This post is
inspired by my recent work with a client, where we navigated the transition from bunch of
spreadsheets to a database system to accommodate their growing data needs and ambitions. I'll
explore the two main approaches to data storage and management: databases and spreadsheets,
highlighting their differences and when it's right time to move your data to a database. From
this experience I'll also present a migration pipeline, share 8 valuable tips and showcase an
example with code similar to what we implemented. For any feedback or inquiries, feel free to reach
out!
Relational Data
Model
Let’s first look at the most ubiquitous way to organize or
store data. It’s the table format and is queried by SQL. This dated way back in the early 70s and
still leads the world of databases by far. It relies on the relational data model that defines a
relation as a set of tuples. Each tuple represents a row and a collection of rows in the same domain
forms a table. Like numbers can be manipulated with operations like adding or multiplying the
manipulation between these relations is mathematical operations from set theory. Relational Database
Management Systems (RDBMS) builds upon this foundation and also guarantees ACID properties.

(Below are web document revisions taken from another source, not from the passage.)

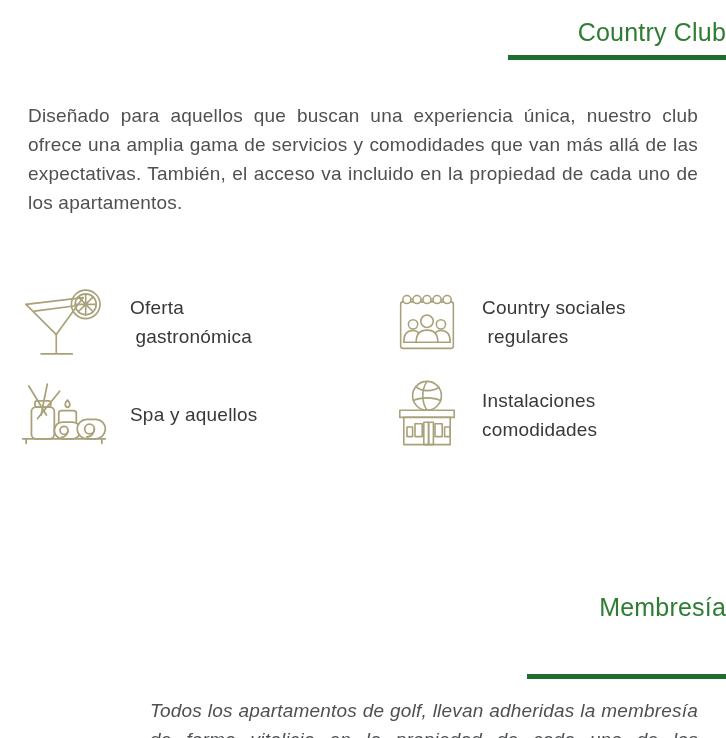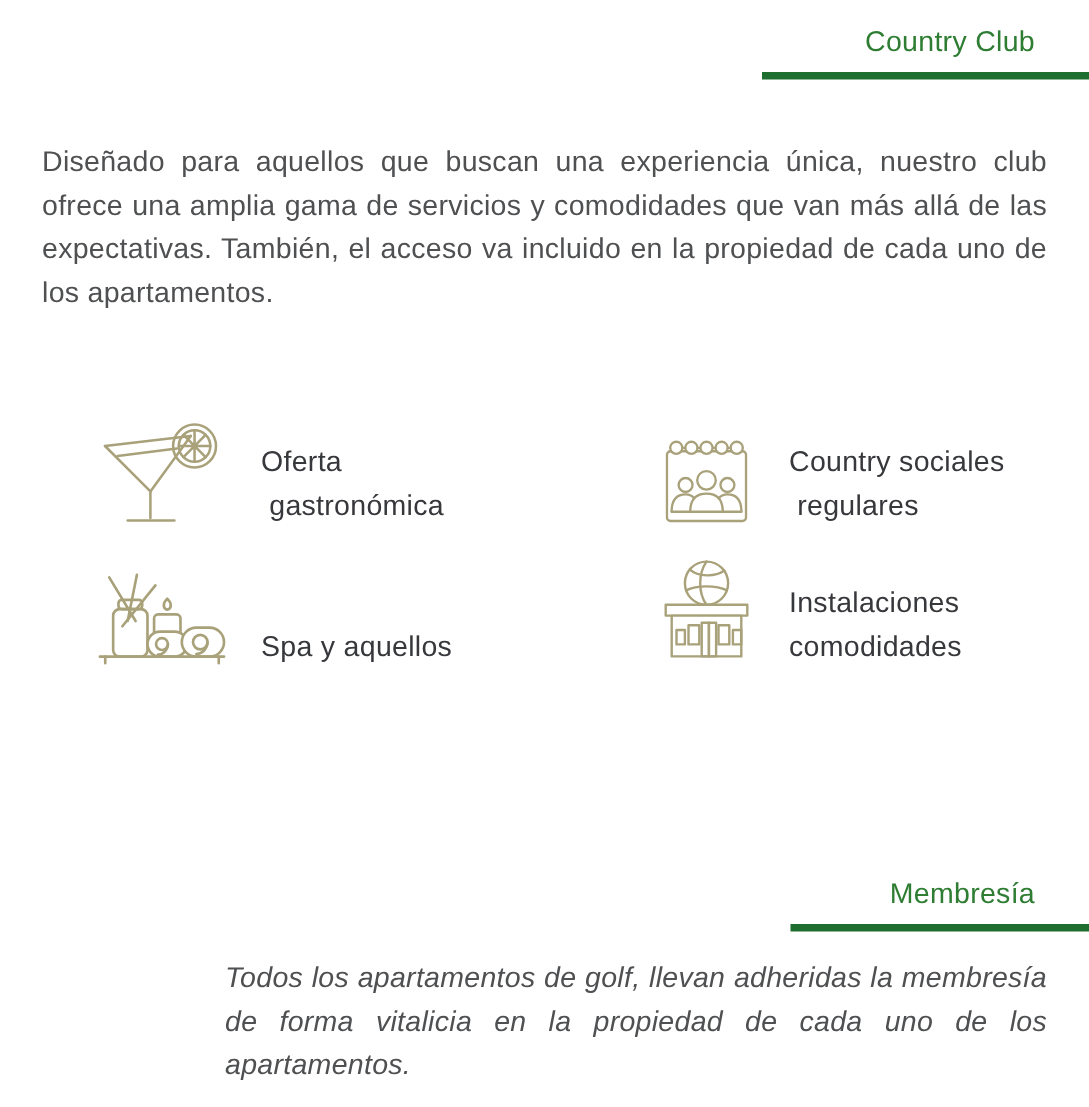"Country Club" .section-title { font-size: 19px -> 25px; padding-right: 36px -> none }
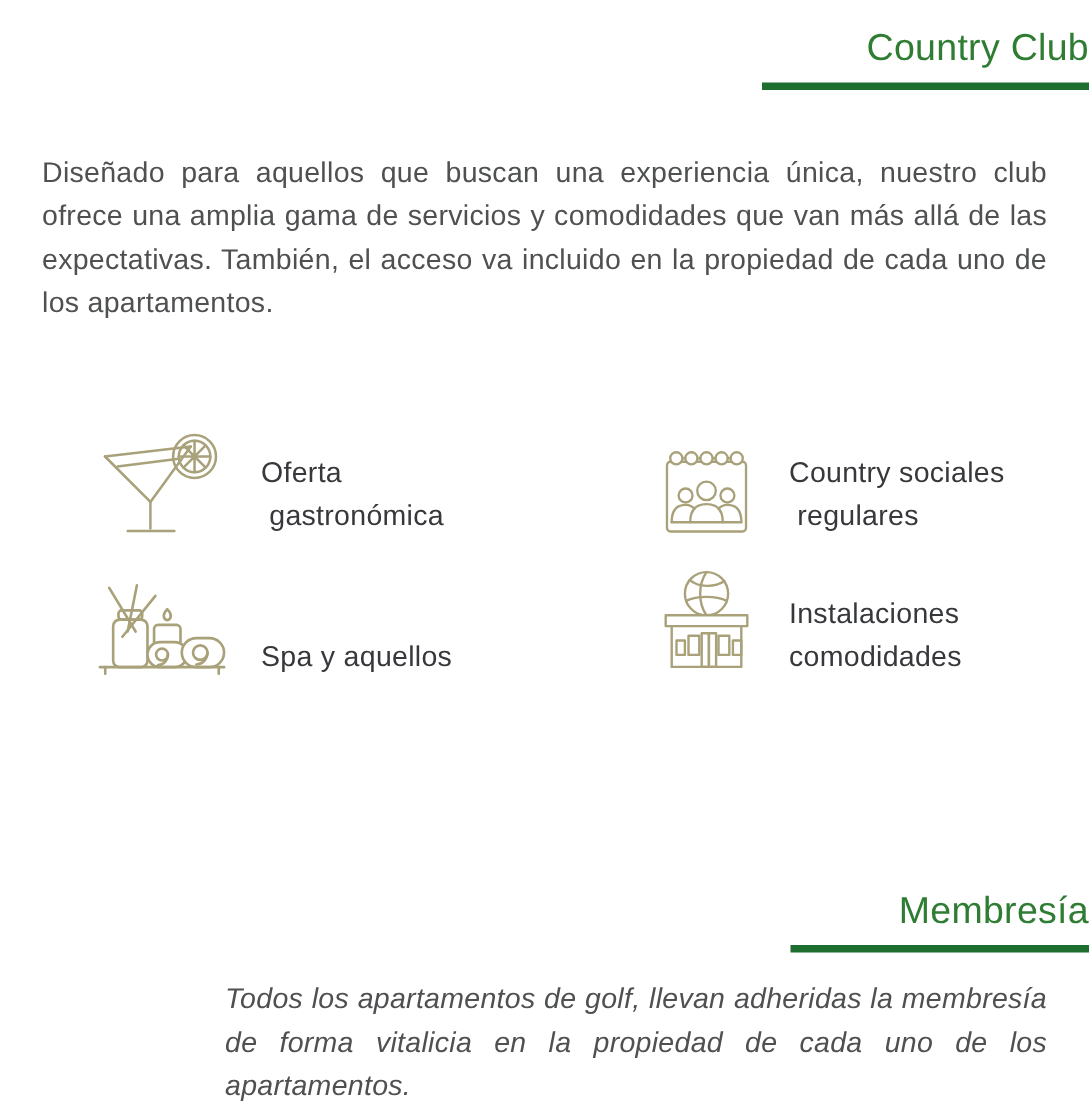"Oferta" .feature { align-items: flex-end -> center; margin-left: 44px -> none }
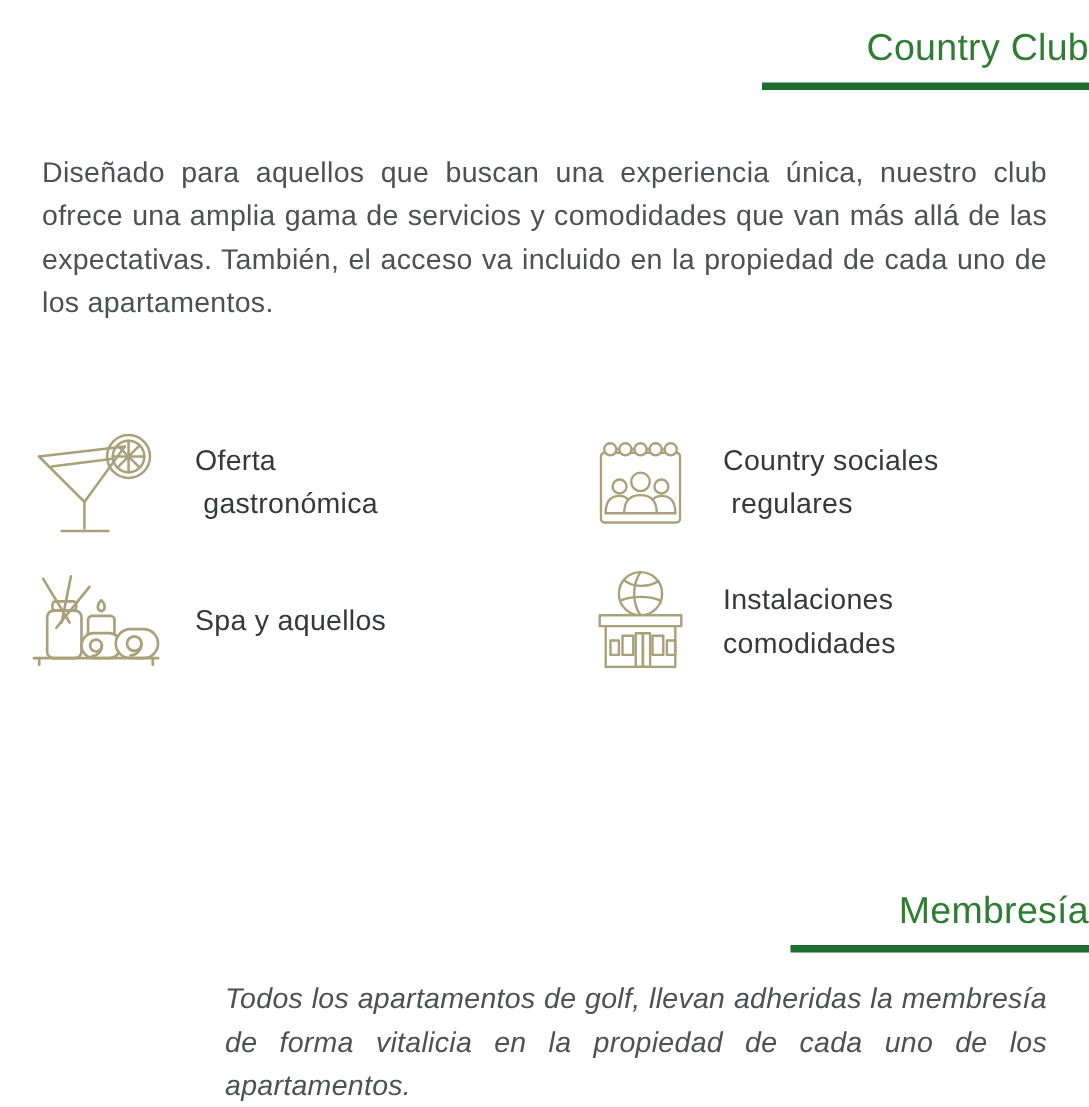"Membresía" .section-head.m { gap: none -> 44px }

ACID properties can be explained simply by
banking example:
Atomicity guarantees that a transaction either fully occurs
or not. When you send money to your friend, either the full amount is transferred out or none
Consistency ensures validity. When you send money the total amount should not be
changed, meaning no amount of money within a system appears or disappears
Isolation means concurrent transactions do not interfere with each other and a
process updates the system at a time. Imagine two people making $70 spending on a $100 account
simultaneously, isolation ensures only one can make the transaction
Durability is the guarantee that the successful transactions are permanent. If you
deposit money to your account just before a power outage in the bank that amount will persist when
the system is back up.
Relational databases are the most common way to organize and manipulate
data because they provide data integrity with ACID properties and any query relies on the
mathematical foundations with decades old optimization efforts.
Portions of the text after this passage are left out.